New Jersey Hydroponic Farm Transforms Vacant Lots into Microgreens for Local Chefs
January 22, 2014 | Trish Popovitch
Inspired to make a sustainable dent in the modern food system, Tony and Lorraine Gibbons drove around their New Jersey neighborhood looking for possible sites for an urban farm.
What they found were empty city lots covered in garbage and old car parts.
“We ended up talking to some of the people that owned some of these empty spaces and they were willing to lend us the space essentially for nothing because for them the value is beautifying some of the neighborhood and for us its free space,” recalls Tony Gibbons.
The Gibbons are mother and son cofounders of Garden State Urban Farms, which began back in 2008 as a cityscape of EarthBox container gardens on underdeveloped city lots. Today, it is a thriving, sustainable business that has moved away from demonstration container gardens into a hydroponic greenhouse-based farm providing New Jersey chefs sustainably grown microgreens.
Garden State Urban Farms is centered on its Orange, New Jersey greenhouse that produces a wide variety of seasonal greens, which are big favorites of area restaurants.
“Chefs were really interested in being able to visit the farm and meet the farmers and be a part of the community their vegetables were grown in, which I think is something we lack around here,” says Tony Gibbons. “It’s hard for chefs to be able to go and actually visit the farm in the morning on their way to the kitchen, so it’s really been a cool experience for them.”

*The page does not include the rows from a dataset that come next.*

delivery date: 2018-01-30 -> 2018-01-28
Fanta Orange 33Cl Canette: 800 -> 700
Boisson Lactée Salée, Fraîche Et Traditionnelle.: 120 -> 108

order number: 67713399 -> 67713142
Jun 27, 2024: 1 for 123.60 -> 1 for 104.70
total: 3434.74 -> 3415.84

Garden State Urban Farms uses a hydroponic growing system incorporating ebb-and-flow water systems, 12-foot long gutter tables and a limited amount of artificial light. Plants are grown in oasis cubes and the water, kept at seasonally appropriate temperatures, cycles through the closed loop system. The Orange greenhouse has 10,000 square feet of growing space, producing 600 pounds of produce every week.
“I think the water is such an important thing, especially moving forward,” says Tony Gibbons. “You’re growing so efficiently. You can grow four acres of traditional field-grown greens in 2500 square feet of greenhouse because you are growing so densely. There’s no washing or processing because it’s so clean. For me, hydroponics is a definite part of the answer to our food-sourcing problem. I don’t think it’s the only part but I think it’s certainly something we’re going to be looking towards more in the future.”

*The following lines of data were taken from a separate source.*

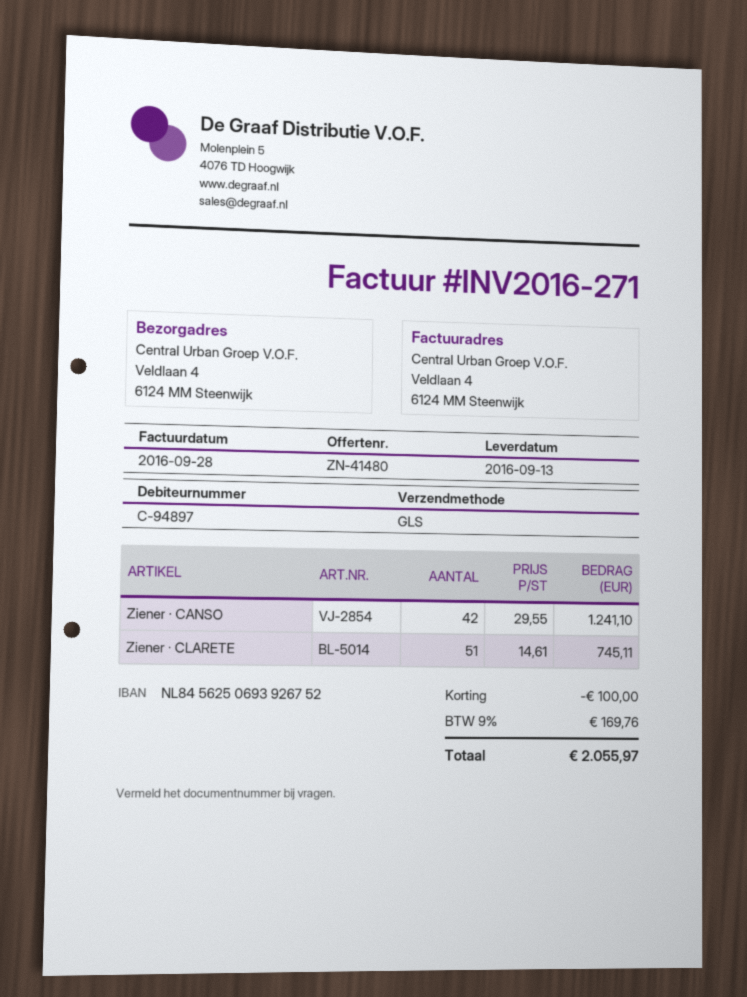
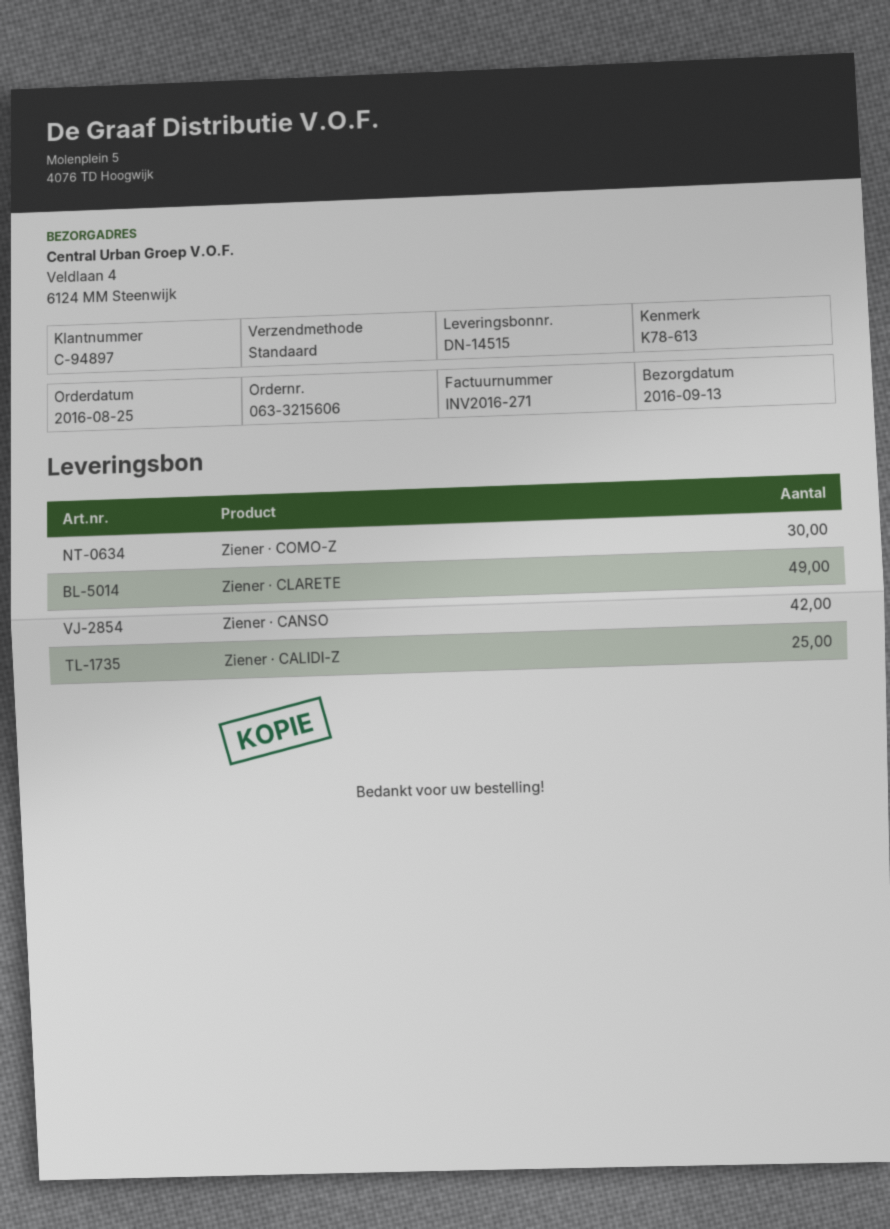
shipping method: GLS -> standard
Ziener · CLARETE: 51 -> 49
Ziener · COMO-Z: none -> 30
Ziener · CALIDI-Z: none -> 25

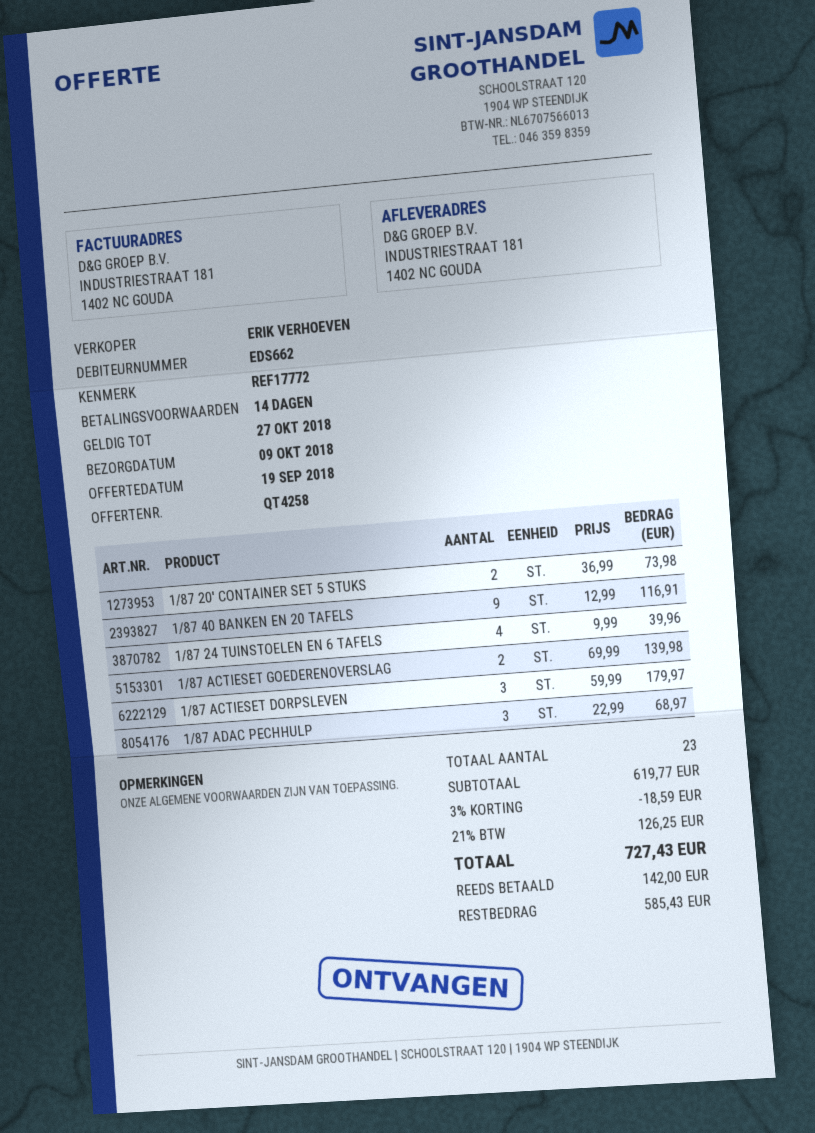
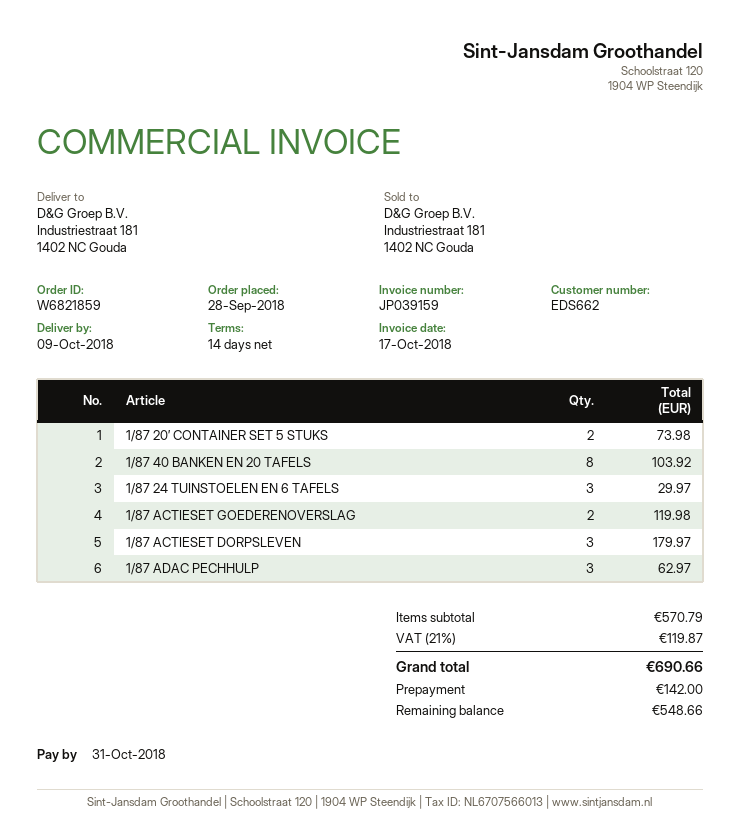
1/87 40 BANKEN EN 20 TAFELS: 9 for 116.91 -> 8 for 103.92
1/87 24 TUINSTOELEN EN 6 TAFELS: 4 for 39.96 -> 3 for 29.97
1/87 ACTIESET GOEDERENOVERSLAG: 2 for 139.98 -> 2 for 119.98
1/87 ADAC PECHHULP: 3 for 68.97 -> 3 for 62.97
subtotal: 619.77 -> 570.79
discount: 3% = 18.59 -> none
tax: 21% = 126.25 -> 21% = 119.87
total: 727.43 -> 690.66
balance: 585.43 -> 548.66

Gibbons views sustainable agriculture as an opportunity to increase urban employment, assist the displaced in society and beautify inner city neighborhoods. Garden State Urban Farms’ first greenhouse was a partnership with Arthur and Friends, a local group that helps place disabled people in sustainable employment. Over the years, Garden State Urban Farms has consulted on numerous projects with partners running the gamut from property developers and halfway houses to schools and hospitals.
Increasing grow space remains high on the priority list, and the Gibbons are currently negotiating with a long-time community garden partner, Newark Beth Israel Medical Center, to construct a greenhouse that will help to increase yields.

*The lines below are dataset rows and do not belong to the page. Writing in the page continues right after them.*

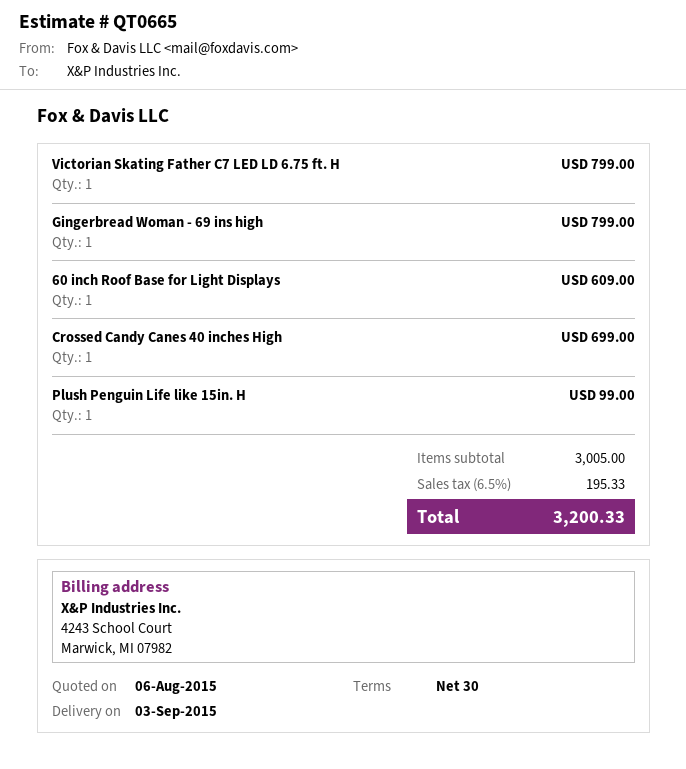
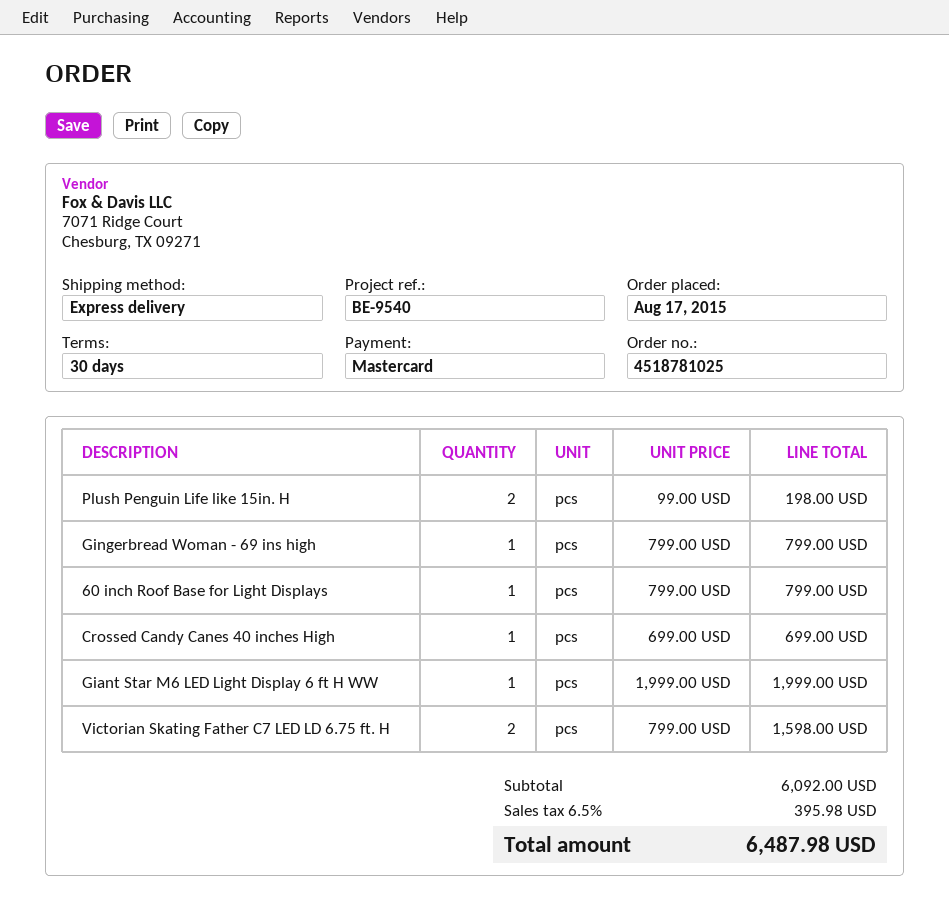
Victorian Skating Father C7 LED LD 6.75 ft. H: 1 for 799.00 -> 2 for 1598.00
60 inch Roof Base for Light Displays: 1 for 609.00 -> 1 for 799.00
Plush Penguin Life like 15in. H: 1 for 99.00 -> 2 for 198.00
Giant Star M6 LED Light Display 6 ft H WW: none -> 1 for 1999.00
subtotal: 3005.00 -> 6092.00
tax: 6.5% = 195.33 -> 6.5% = 395.98
total: 3200.33 -> 6487.98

For Tony Gibbons, the overall goal is raising awareness.
“We’re going to have to find the right way to feed the planet,” says Tony Gibbons. “We need to manage our food waste and manage how we eat. It’s like a weird problem that we have where we have issues with food supplies but we also have health issues like obesity and diabetes. We need to make people aware of the value of the food they’re eating.”